%%

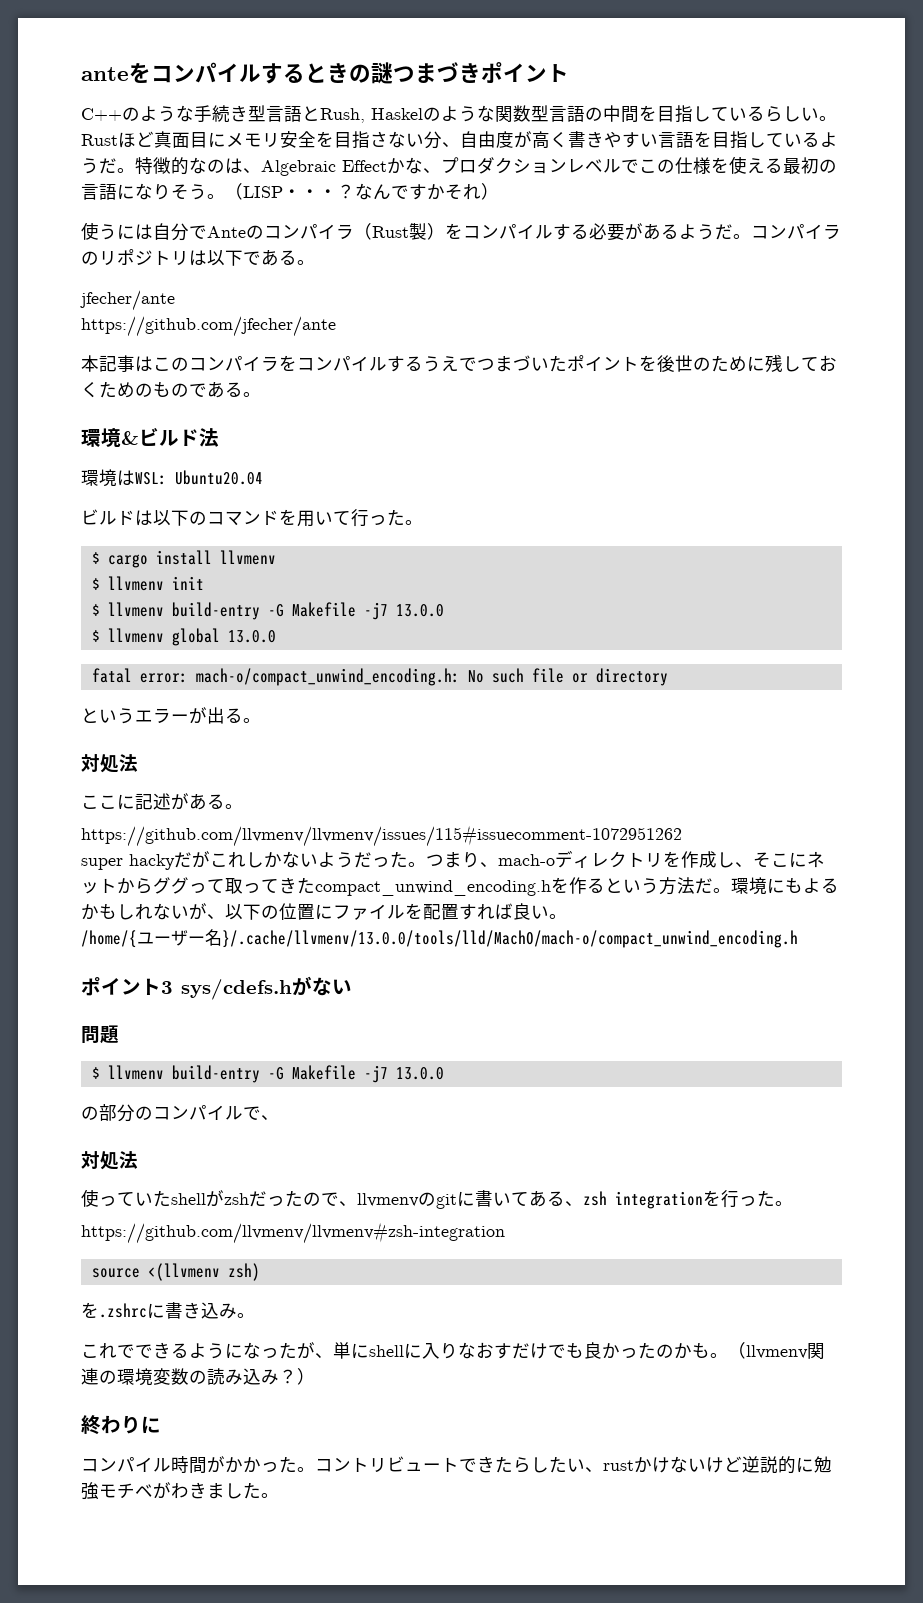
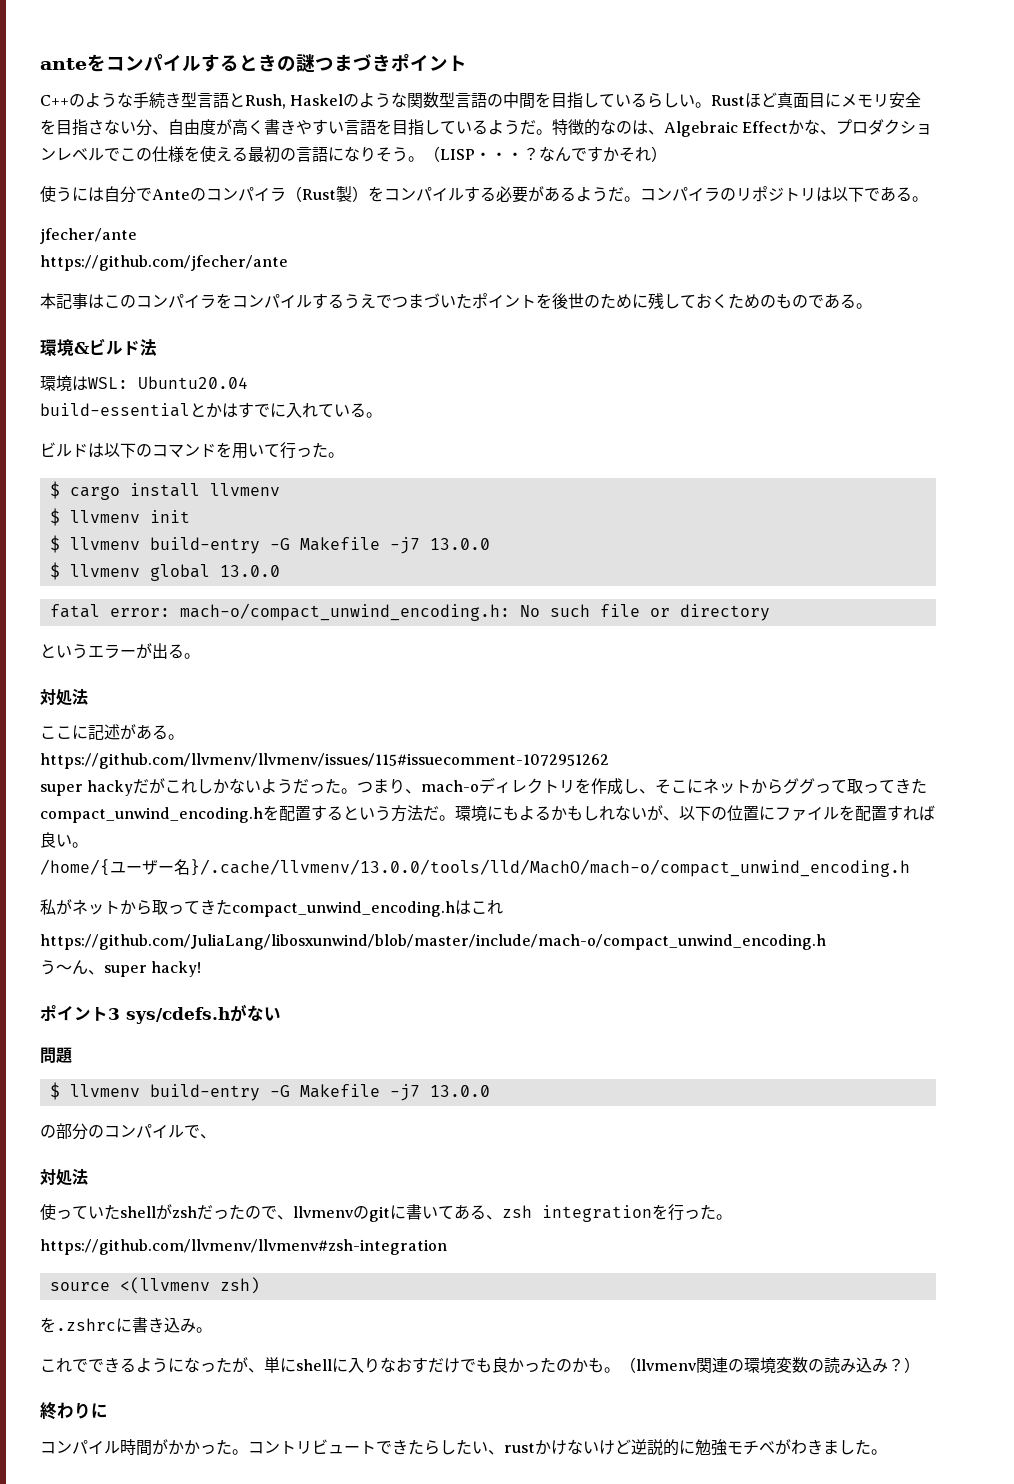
+ build-essentialとかはすでに入れている。
- つまり、mach-oディレクトリを作成し、そこにネットからググって取ってきたcompact_unwind_encoding.hを作るという方法だ。
+ つまり、mach-oディレクトリを作成し、そこにネットからググって取ってきたcompact_unwind_encoding.hを配置するという方法だ。
+ 私がネットから取ってきたcompact_unwind_encoding.hはこれ
+ https://github.com/JuliaLang/libosxunwind/blob/master/include/mach-o/compact_unwind_encoding.h
+ う～ん、super hacky!

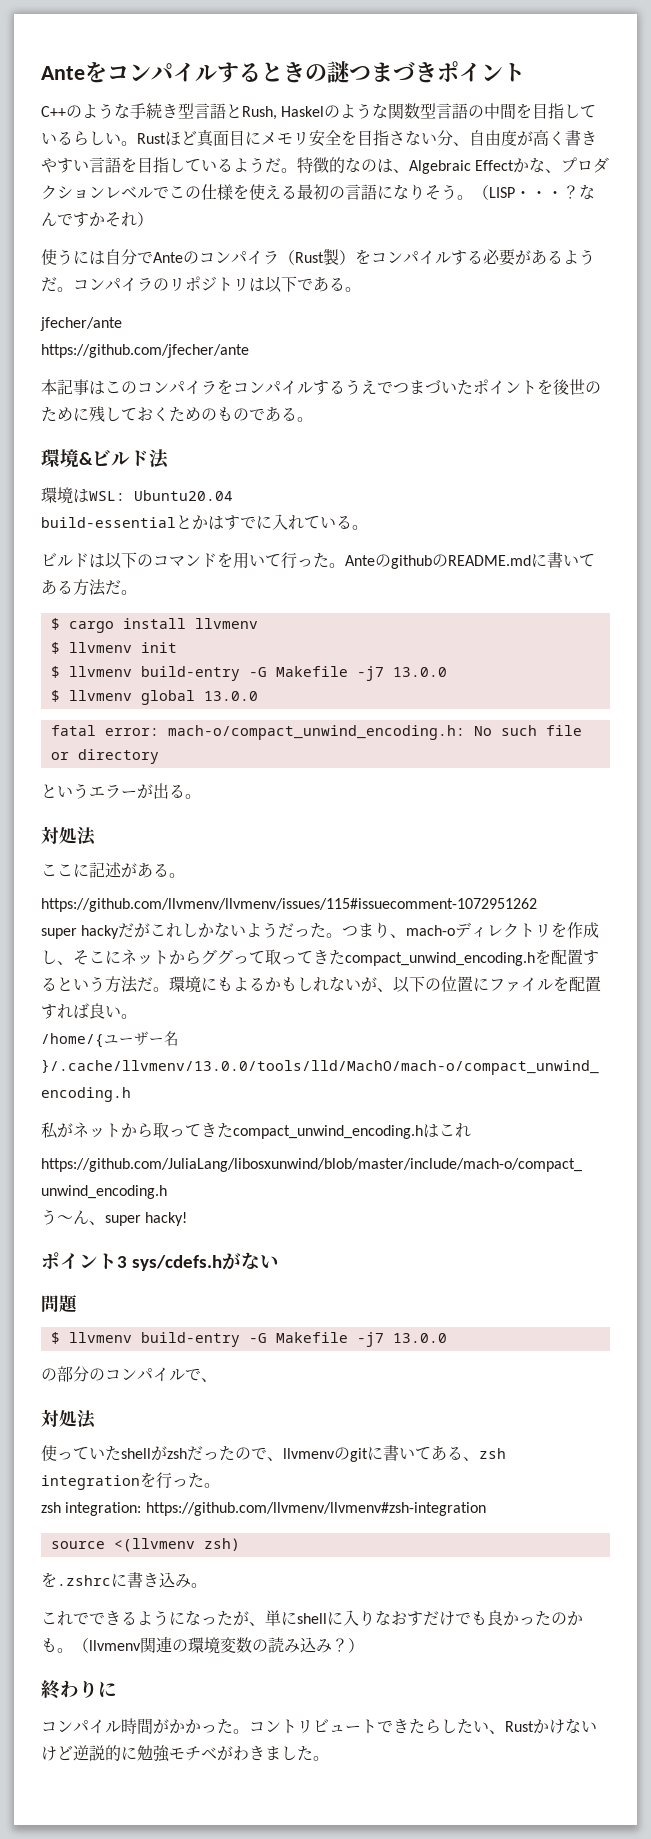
- anteをコンパイルするときの謎つまづきポイント
+ Anteをコンパイルするときの謎つまづきポイント
+ AnteのgithubのREADME.mdに書いてある方法だ。
- https://github.com/llvmenv/llvmenv#zsh-integration
+ zsh integration: https://github.com/llvmenv/llvmenv#zsh-integration
- コントリビュートできたらしたい、rustかけないけど逆説的に勉強モチベがわきました。
+ コントリビュートできたらしたい、Rustかけないけど逆説的に勉強モチベがわきました。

%%

> [Work to be completed]
What do the lines above say from the one containing "- anteをコンパイルするときの謎つまづきポイント" down to the one containing "- コントリビュートできたら"? Return them exactly, both end lines included, and only them.

> [Answer area]
- anteをコンパイルするときの謎つまづきポイント
+ Anteをコンパイルするときの謎つまづきポイント
+ AnteのgithubのREADME.mdに書いてある方法だ。
- https://github.com/llvmenv/llvmenv#zsh-integration
+ zsh integration: https://github.com/llvmenv/llvmenv#zsh-integration
- コントリビュートできたらしたい、rustかけないけど逆説的に勉強モチベがわきました。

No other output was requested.